Monday, February 7, 2011
My sweet toe-headed baby boy was by far my easiest baby. As a mom with 3 boys and 3 girls I have found that I have a unique relationship with my sons, and that is especially true with my son Spencer. When he hit his toddler years, his strong will and determination began to reveal themselves. We looked at parenting him as a challenge we would gladly accept. Many times over the years I wondered why when God gives us a child, they don't come with a manuel specific to that particular child. It would be so much easier that way. Sometimes the Bible, prayer and patience aren't enough. That's a tough realization. That's because of our children's abiity to make their own choices and the world in which we currently live.
The years went by and he continued to try us at every turn. Our saying was that he's like a super hero who is just learning what his "powers" are and sometimes things get broken and damage occurs. He will learn to identify these skill sets and if he chooses, can do wonderous things with them both in his own life and for others through his faith.
By 7th grade he verbalized his desire to hurt himself. As a social worker, I had taught my children that if you say those words, we would immediately act on it. We took him to the hospital and he was admitted to a psychiatric unit. I remember doing the 'ugly cry' which felt as though it was coming from my toes.
About that same time there was a boy in our small town with the same name as my child, who was diagnosed with cancer. It was customary to place a sign in your yard in support of someone who was sick. There were signs everywhere that said 'Pray for Spencer'. They didn't mean my child. Depression and mental illness is a health issue that many families suffer with in silence. My heart hurt to know that we were fighting for the life of my child but very few people knew and most people just conisidered him a 'problem child.'
Fast forward to 2010. When we moved to Minnesota, Spencer got in with the wrong crowd but they were the ones who readily accepted him. He began using drugs at school during the school day. We noticed changes in his behavior. There was a lack of peace in our home.
Spencer went into a drug treatmemnt facility in June of 2010. He completed a 30 day program and when he returned home things were good....for a while.
Slowly he began reverting back to his old behaviors. It's hard to be uncomfortable in your own home. It has taken a toll on the whole family. The choas and discord in our home has become unbearable.

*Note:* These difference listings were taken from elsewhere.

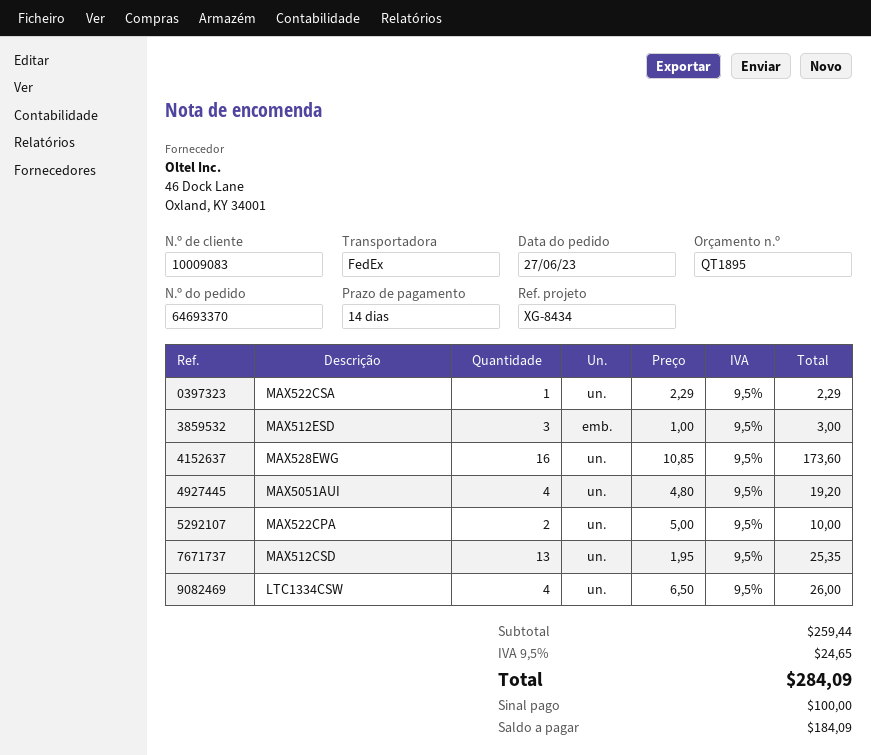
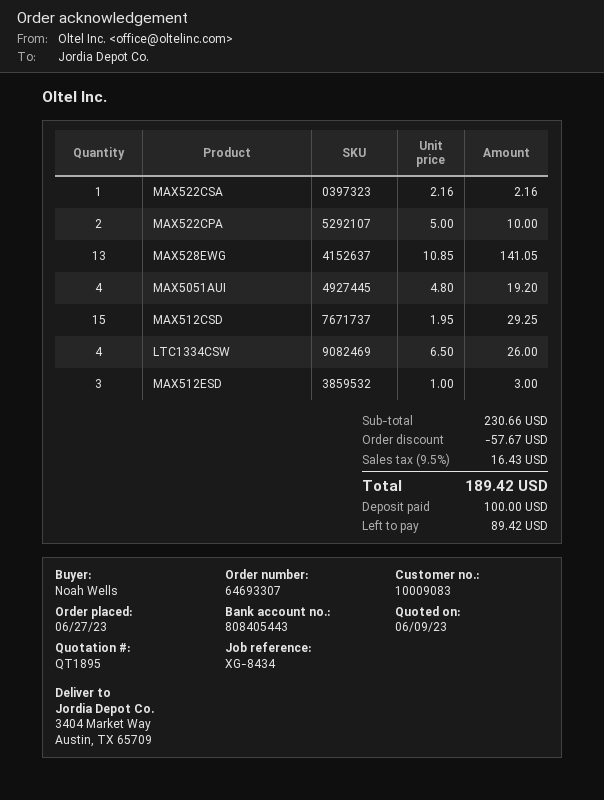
order number: 64693370 -> 64693307
MAX522CSA: 1 x 2.29 = 2.29 -> 1 x 2.16 = 2.16
MAX528EWG: 16 x 10.85 = 173.60 -> 13 x 10.85 = 141.05
MAX512CSD: 13 x 1.95 = 25.35 -> 15 x 1.95 = 29.25
subtotal: 259.44 -> 230.66
discount: none -> 57.67
tax: 9.5% = 24.65 -> 9.5% = 16.43
total: 284.09 -> 189.42
balance: 184.09 -> 89.42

Our hearts are breaking. I love my son more that I can put into words. I love adjectives but there aren't any that can properly express the depth of my love for him. My husband and I have tried to teach him, lead by example and given him so many chances.
Kevin and I, in partnership with God are doing our best to provide for our children a foundation on which to build their faith. We acknowledge that we are not perfect and that being a teenager is just plain tough. There is so much temptaion around our kids each and every day.

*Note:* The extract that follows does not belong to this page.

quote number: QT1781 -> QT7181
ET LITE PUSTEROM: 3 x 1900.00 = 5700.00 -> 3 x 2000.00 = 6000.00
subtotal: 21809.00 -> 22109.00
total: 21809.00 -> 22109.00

We are now in a situation where we are truly fighting for the life of our child.
For this reason we have chosen to send Spencer to a Teen Challenge military-style boys ranch in another state. This is a 15 month program.
I am already missing Spencer, but in truth, I have been missing him for quite some time. The Spencer I know is fun, sensitive, talented, intelligent, and has a heart of gold.
I left my son in the care of many Godly people today and I trust God to protect him. I am hurting in a way I have never before experienced. I know it is the right decision for him in the long run. Right now it feels like I'm going to die, and that "ugly cry" has returned. It's a good thing I'm a long way from home and no one knows me!
Today, there's a virtual 'sign in my yard'. I'm asking you, my friends, to please 'Pray for Spencer'. I can't wait to see what God will do in his life in the next 15 months and beyond!